11. Statistics
Statistics play a role in helping to understand how visitors use a site, but they need to be useful for that role.
Most hosting providers include several statistics packages, of which one of the most comprehensive is Awstats. It includes some useful information like pages visited, hours viewed, country of visitors, robot visits, and viewing session times. Unfortunately, while these are superficially useful, they would be really useful if they allowed combinations of these, like viewing times for individual pages, which would indicate if they had actually been read.
Originally I thought that what might be useful is to have map of the sequence of pages visited and durations. In practical terms, that meant for each page, having a list of the most popular pages immediately visited after it. To contain the visual complexity, I limited that to three pages. That still looked too complex considering the expected site owners, so I ditched that.
The single most useful statistic is whether a page has actually been read. Packages like Awstats get their data from site visitor logs. Since the logs include the IP address of the visitor and the time each page was opened, the time between the page opening and the next page viewed by the visitor would indicate the page viewing duration. However, the last page duration would not be available because there was no next page as a timestamp. Unfortunately, Awstats doesn't show this page-level duration.
Logs are not necessarily retained as they can be disabled for processing on a per package basis, so I experimented with creating a record for each page viewed as a file with its name encoded with the details. With the list of times now available, I worked out a way to do the calculations, but it was a lot work just to determine whether a page was read. The actual duration may not be as critical, so I scrapped all that and decided to use JavaScript to send the time, locale and article ID to the site so it could create a record encode in a file name.
Originally, I set the delay for 10 seconds before JavaScript sent the details, but after evaluating actual read times, I changed it to 30 seconds. The actual statistics are calculated when the master manager accesses the Statistics page, which lists the pages, most popular first, and if there multiple locales, the page counts for each locale. Only the most recent 10,000 visits are kept, hence the need for the time accessed. For a popular site, the current statistics would be an indication of only the most recent activity. For example, if a link to an article had been placed in a social media article, examining the statistics would reveal how much site activity resulted.
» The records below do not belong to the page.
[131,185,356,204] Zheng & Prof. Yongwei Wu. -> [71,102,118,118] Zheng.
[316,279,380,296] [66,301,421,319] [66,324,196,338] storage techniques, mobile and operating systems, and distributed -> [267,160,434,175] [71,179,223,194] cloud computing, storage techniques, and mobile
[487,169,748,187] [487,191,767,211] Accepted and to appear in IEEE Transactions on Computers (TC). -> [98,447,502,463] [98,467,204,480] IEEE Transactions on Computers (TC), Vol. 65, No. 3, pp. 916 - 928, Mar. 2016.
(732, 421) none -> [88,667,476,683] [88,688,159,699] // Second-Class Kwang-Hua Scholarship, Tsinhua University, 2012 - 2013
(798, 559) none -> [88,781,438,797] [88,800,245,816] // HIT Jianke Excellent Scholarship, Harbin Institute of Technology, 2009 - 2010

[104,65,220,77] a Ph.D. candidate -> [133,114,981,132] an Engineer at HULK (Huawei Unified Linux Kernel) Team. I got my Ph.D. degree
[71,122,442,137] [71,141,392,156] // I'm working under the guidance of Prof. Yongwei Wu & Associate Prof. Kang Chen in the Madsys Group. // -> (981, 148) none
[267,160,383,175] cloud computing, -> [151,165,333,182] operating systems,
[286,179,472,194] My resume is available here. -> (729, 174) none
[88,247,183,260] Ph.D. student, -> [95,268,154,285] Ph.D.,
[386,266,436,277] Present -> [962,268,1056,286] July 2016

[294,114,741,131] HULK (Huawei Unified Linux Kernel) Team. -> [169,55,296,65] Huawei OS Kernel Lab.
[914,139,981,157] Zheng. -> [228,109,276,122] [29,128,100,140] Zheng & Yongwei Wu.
One of the special pages is Test. It allows for up to 20 multiple-choice questions, but the results are only shown to the visitor who answered the questions. It is meant to be used for providing feedback as to how much they had understood by reading an article or using a procedure. I thought that a useful article type would be for a poll, and I realised that it would be almost identical to a test, though the results upon completion would be different. To be useful, that would require accumulating the results, which also raised the possibility of doing the same for the tests so that a site owner may be able to get some more direct feedback from their visitors.
I discussed other's experience of polls, including the rampant trivial questions often posed. I also understood that getting stats from tests might skew site owners to asking questions that aren't really of interest to their site visitors. Determining what questions may be worth asking is a skill, and given that when people get open-ended tools like tests and polls, they can become a source of conjective entertainment.
In determining what facilities to provide with a product, a decision needs to be made as to whether it really useful or a gimmick. Trying to get meaningful accumulated poll and test results can be a serious distraction from creating content, with a limited ongoing use to a site owner, so I abandoned these plans. Utilities are not a means of creating content, so they must take second fiddle to those tools that do. While one hopes that people find a product enjoyable to use, providing them with misleading entertainment is likely to be counter-productive.